En la tarde tórrida se celebra una convocatoria por la república. Dos o tres decenas de asistentes apiñados en medio de un torbellino de tráfico humano en uno de los lugares más concurridos de la ciudad, centro comercial y nudo de autobuses urbanos. No se ve ni una bandera republicana; los convocantes portan una pancarta tricolor a la altura de la cintura, oculta a la vista por la aglomeración, y algunos vejetes exhiben una pegatina en la camisa, pero las banderas que ondean prolijamente sobre las cabezas de los reunidos son las de casa, la ikurriña y la del reyno (ya saben, las cadenas de las Navas de Tolosa), ambas oficiales y de curso legal, y las proclamas se gritan en vascuence y se dirigen contra la monarquía más que a favor de la república. El acto tiene un aire prepolítico, adánico, veraniego. Si es una muestra del empuje republicano que ha de soportar don Felipe, tiene reinado para rato.
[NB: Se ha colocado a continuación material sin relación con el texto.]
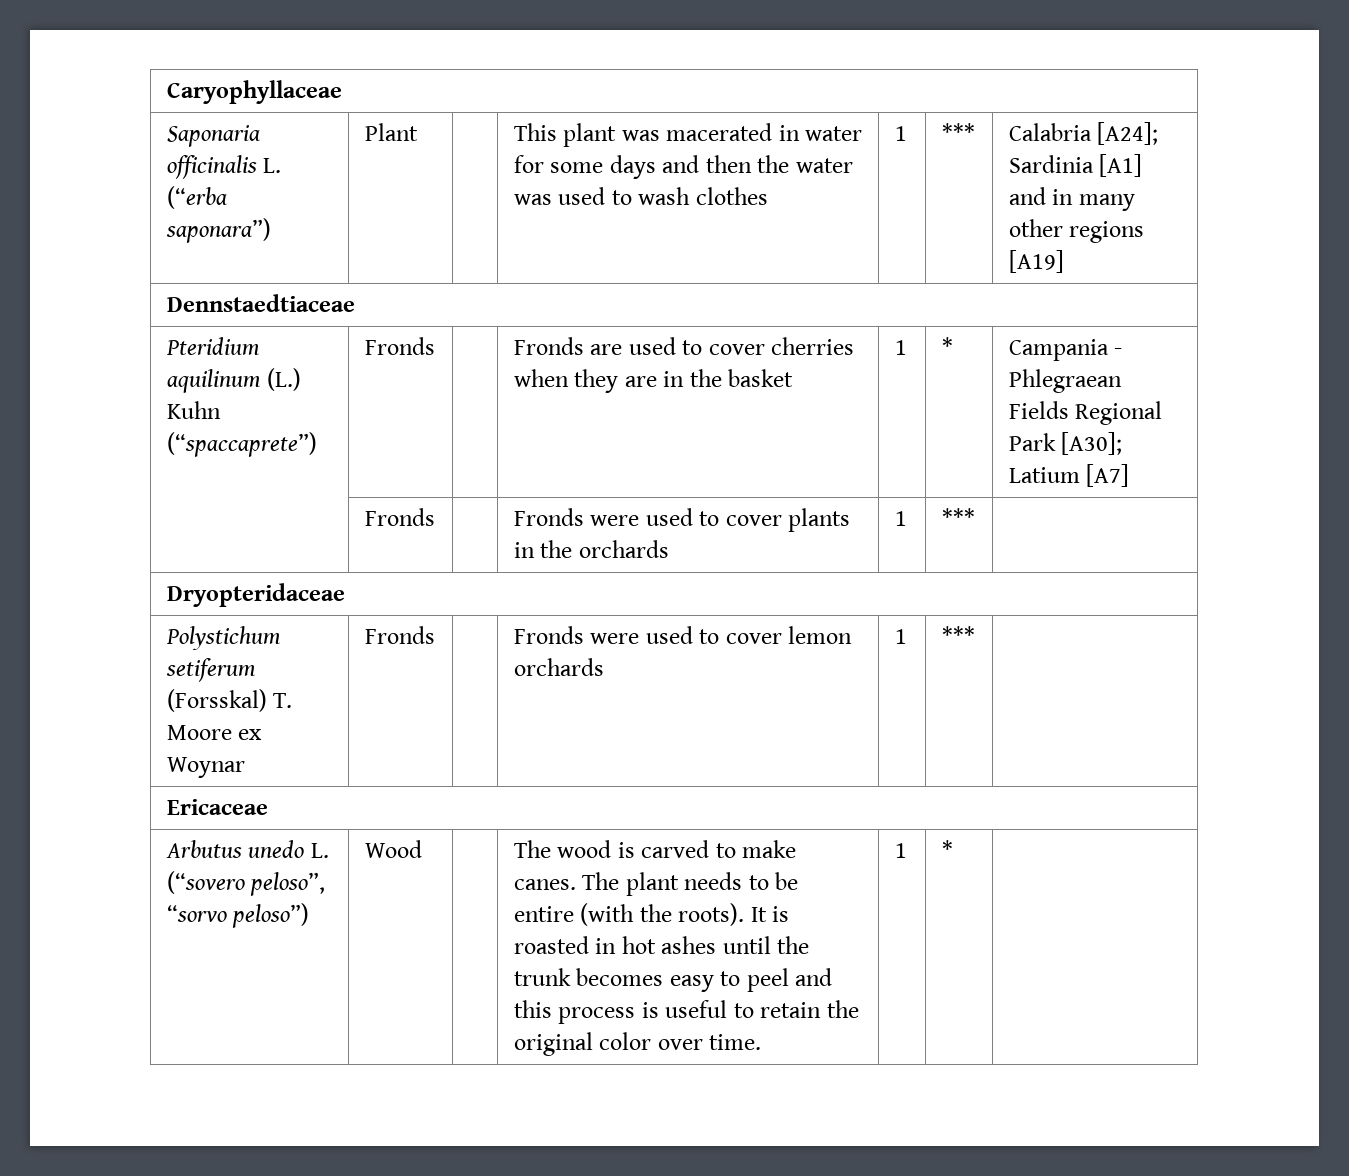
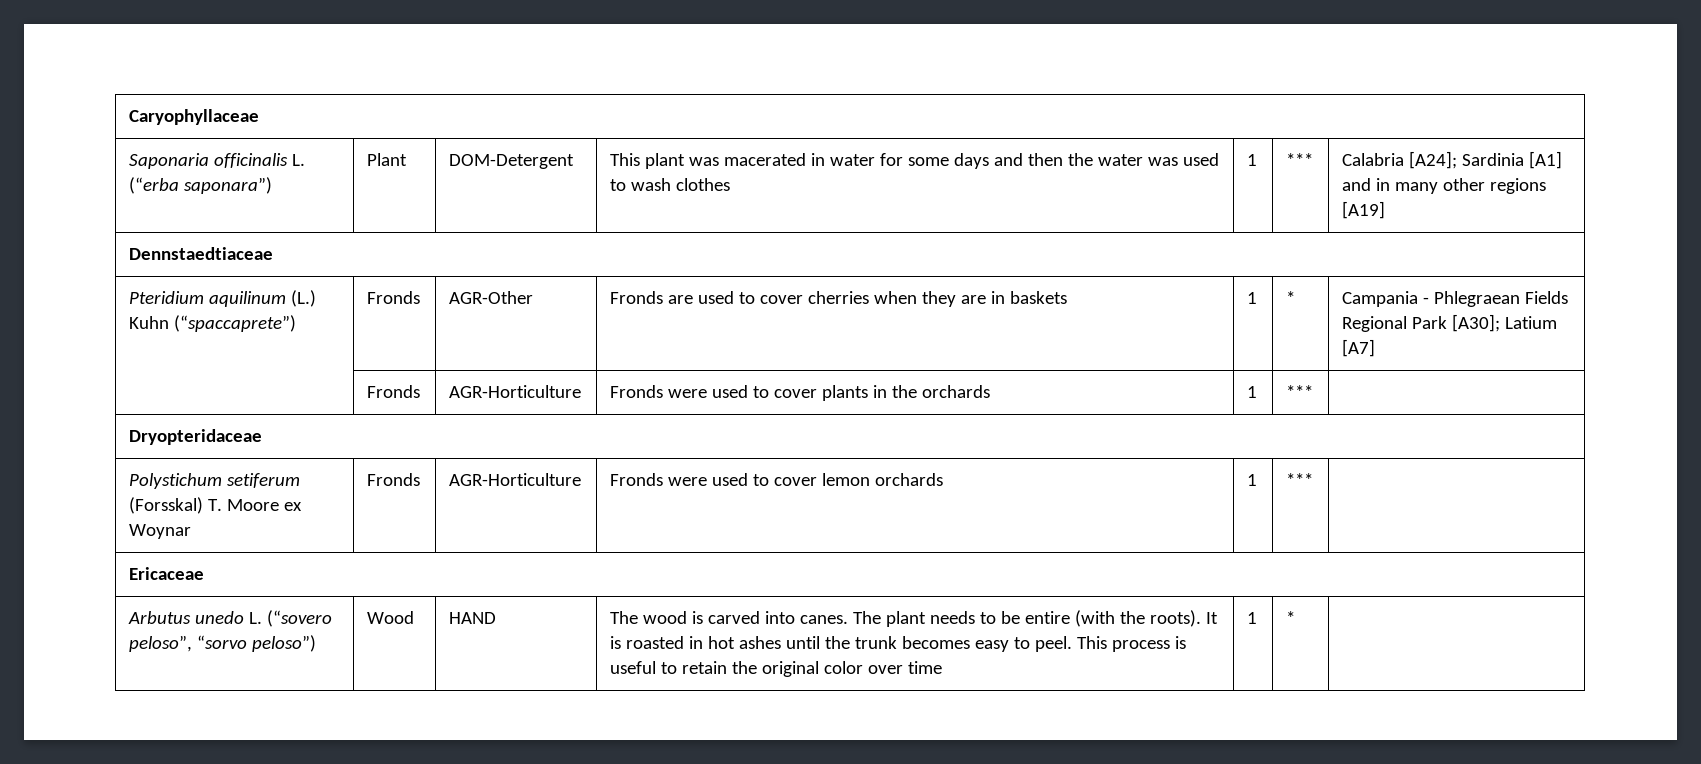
- Saponaria officinalis L. (“erba saponara”) | Plant | | This plant was macerated in water for some days and then the water was used to wash clothes | 1 | *** | Calabria [A24]; Sardinia [A1] and in many other regions [A19]
+ Saponaria officinalis L. (“erba saponara”) | Plant | DOM-Detergent | This plant was macerated in water for some days and then the water was used to wash clothes | 1 | *** | Calabria [A24]; Sardinia [A1] and in many other regions [A19]
- Pteridium aquilinum (L.) Kuhn (“spaccaprete”) | Fronds | | Fronds are used to cover cherries when they are in the basket | 1 | * | Campania - Phlegraean Fields Regional Park [A30]; Latium [A7]
+ Pteridium aquilinum (L.) Kuhn (“spaccaprete”) | Fronds | AGR-Other | Fronds are used to cover cherries when they are in baskets | 1 | * | Campania - Phlegraean Fields Regional Park [A30]; Latium [A7]
- | Fronds | | Fronds were used to cover plants in the orchards | 1 | *** |
+ | Fronds | AGR-Horticulture | Fronds were used to cover plants in the orchards | 1 | *** |
- Polystichum setiferum (Forsskal) T. Moore ex Woynar | Fronds | | Fronds were used to cover lemon orchards | 1 | *** |
+ Polystichum setiferum (Forsskal) T. Moore ex Woynar | Fronds | AGR-Horticulture | Fronds were used to cover lemon orchards | 1 | *** |
+ HAND
- The wood is carved to make canes.
+ The wood is carved into canes.
- It is roasted in hot ashes until the trunk becomes easy to peel and this process is useful to retain the original color over time.
+ It is roasted in hot ashes until the trunk becomes easy to peel. This process is useful to retain the original color over time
Entretanto, aquí está la segunda oleada de la peste. Rebrotes por doquier, crujidos y temblores en la asistencia primaria y sabios que piden al gobierno que someta a un escrutinio independiente el sistema de atención a la pandemia para diagnosticar a qué se debe la excepcionalmente alta mortandad que produce en un país en que tenemos la asistencia sanitaria en grandísima estima. La pandemia, y la crisis económica que trae consigo, cumplen una función ambigua. De una parte, redoblan los motivos para el malestar y la depresión colectiva; de otra, ayudan a establecer las prioridades y a salvar los muebles. En un país tan improvisado y afecto a las chapuzas, una catástrofe, sea interna o externa, ayuda a apuntalar el edificio y tirar pa’lante durante el siguiente trecho. Somos destartalados, pero muy resistentes.
No obstante, es imposible obviar la crisis borbónica. Los republicanos más ilustrados, que saben que el debate sobre el modelo de estado está, y estará por mucho tiempo, fuera de la agenda pública, proponen medidas que permitan salvar la honrilla del país, las cuales resultan disparatadas a fuer de razonables. La locura es la racionalidad del verano, como pueden atestiguar los habitantes de las noches ibicencas. Una propone un estatuto de la monarquía que regule las andanzas y responsabilidades del jefe del estado. Otro, que las cortes generales investiguen los actos del don Juan Carlos desde el primer minuto de su reinado. Ambos proponentes afirman desde su idealismo republicano que, de no seguir estas sugerencias, la sociedad española está abocada a la descomposición política. Quizá tengan razón pero más tarde. Mañana, como dice un humorista de la tele. Fíjense si les han hecho caso que aún no ha empezado de verdad la crisis y ya tenemos una mentira –o una ocultación, que es lo mismo- sobre el paradero del rey fugitivo, avalada por el gobierno, y en el patio ya se están formando las cohortes de lameculos monárquicos, que incluso han identificado a los responsables de la crisis para lo que fuera menester. No me digan que no es una suerte que la covid19 siga hiperactiva.